Once the line containing "[95,1497,755,1771] 03 Tutorial" is found in the entries below, reproduce it and every line after it, stopping at and including the line containing "none -> [50,862,361,941]"; reproduce nothing else, and keep each line exact.

▸ Available data
####################

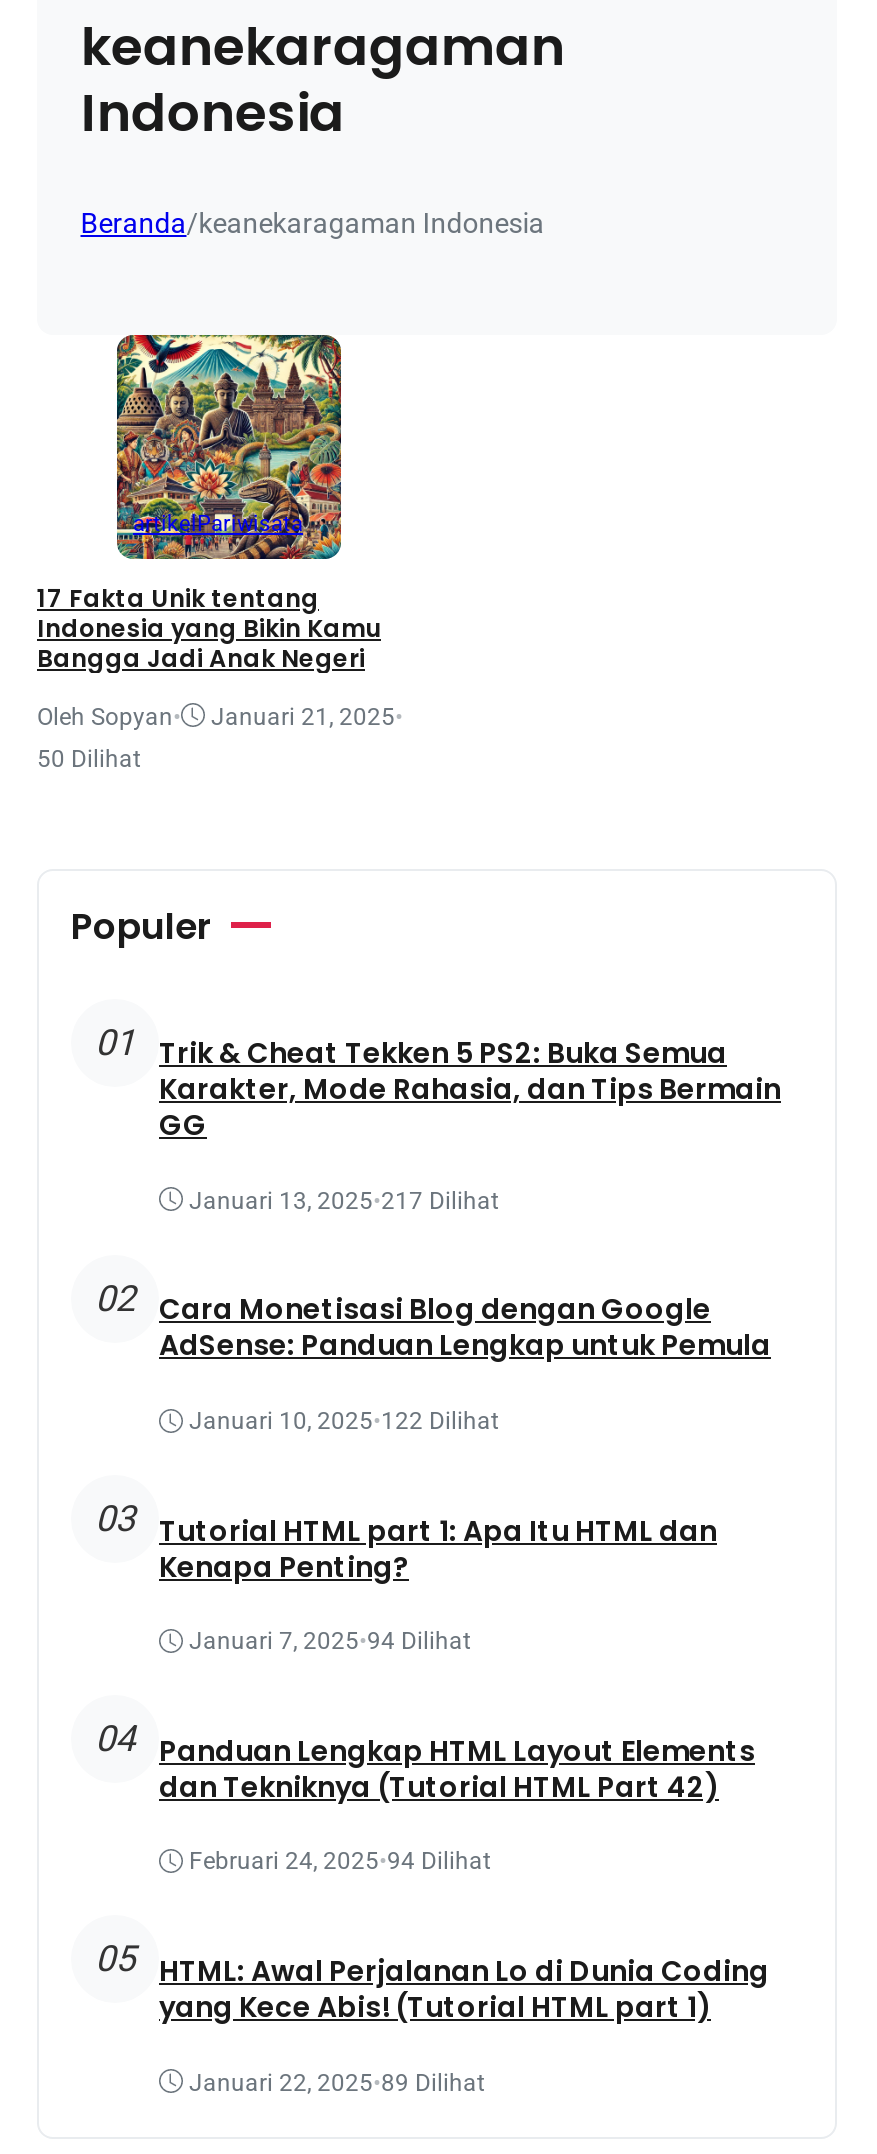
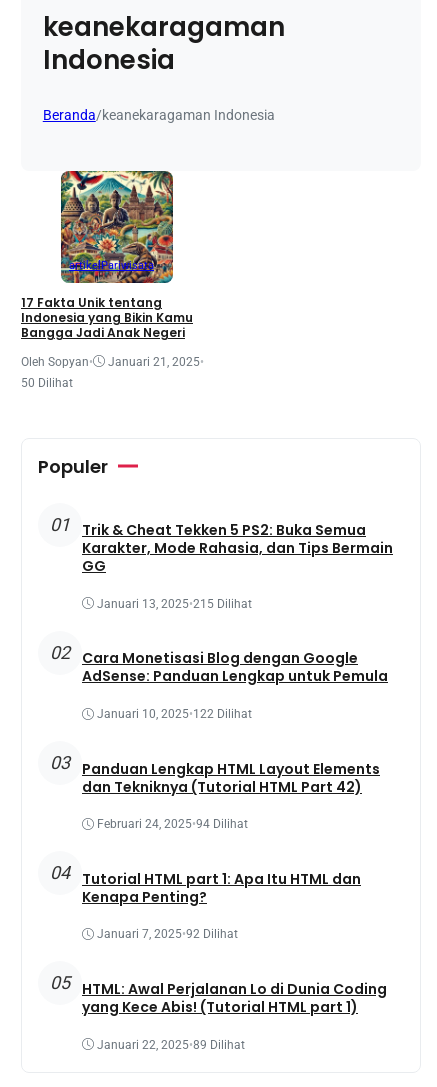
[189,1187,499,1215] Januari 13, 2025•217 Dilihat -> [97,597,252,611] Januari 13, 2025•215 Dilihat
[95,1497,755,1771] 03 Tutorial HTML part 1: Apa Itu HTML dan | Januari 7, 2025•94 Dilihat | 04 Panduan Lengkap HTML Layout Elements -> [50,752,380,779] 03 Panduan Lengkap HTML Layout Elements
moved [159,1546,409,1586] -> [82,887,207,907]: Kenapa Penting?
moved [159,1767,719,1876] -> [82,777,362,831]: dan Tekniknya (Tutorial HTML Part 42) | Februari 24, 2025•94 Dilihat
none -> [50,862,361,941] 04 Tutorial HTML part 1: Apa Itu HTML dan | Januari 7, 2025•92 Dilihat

####################

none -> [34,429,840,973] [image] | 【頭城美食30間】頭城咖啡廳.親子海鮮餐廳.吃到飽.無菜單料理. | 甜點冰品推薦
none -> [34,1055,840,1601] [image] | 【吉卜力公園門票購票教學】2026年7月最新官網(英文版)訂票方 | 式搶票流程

####################

▸ Exercise response
[95,1497,755,1771] 03 Tutorial HTML part 1: Apa Itu HTML dan | Januari 7, 2025•94 Dilihat | 04 Panduan Lengkap HTML Layout Elements -> [50,752,380,779] 03 Panduan Lengkap HTML Layout Elements
moved [159,1546,409,1586] -> [82,887,207,907]: Kenapa Penting?
moved [159,1767,719,1876] -> [82,777,362,831]: dan Tekniknya (Tutorial HTML Part 42) | Februari 24, 2025•94 Dilihat
none -> [50,862,361,941] 04 Tutorial HTML part 1: Apa Itu HTML dan | Januari 7, 2025•92 Dilihat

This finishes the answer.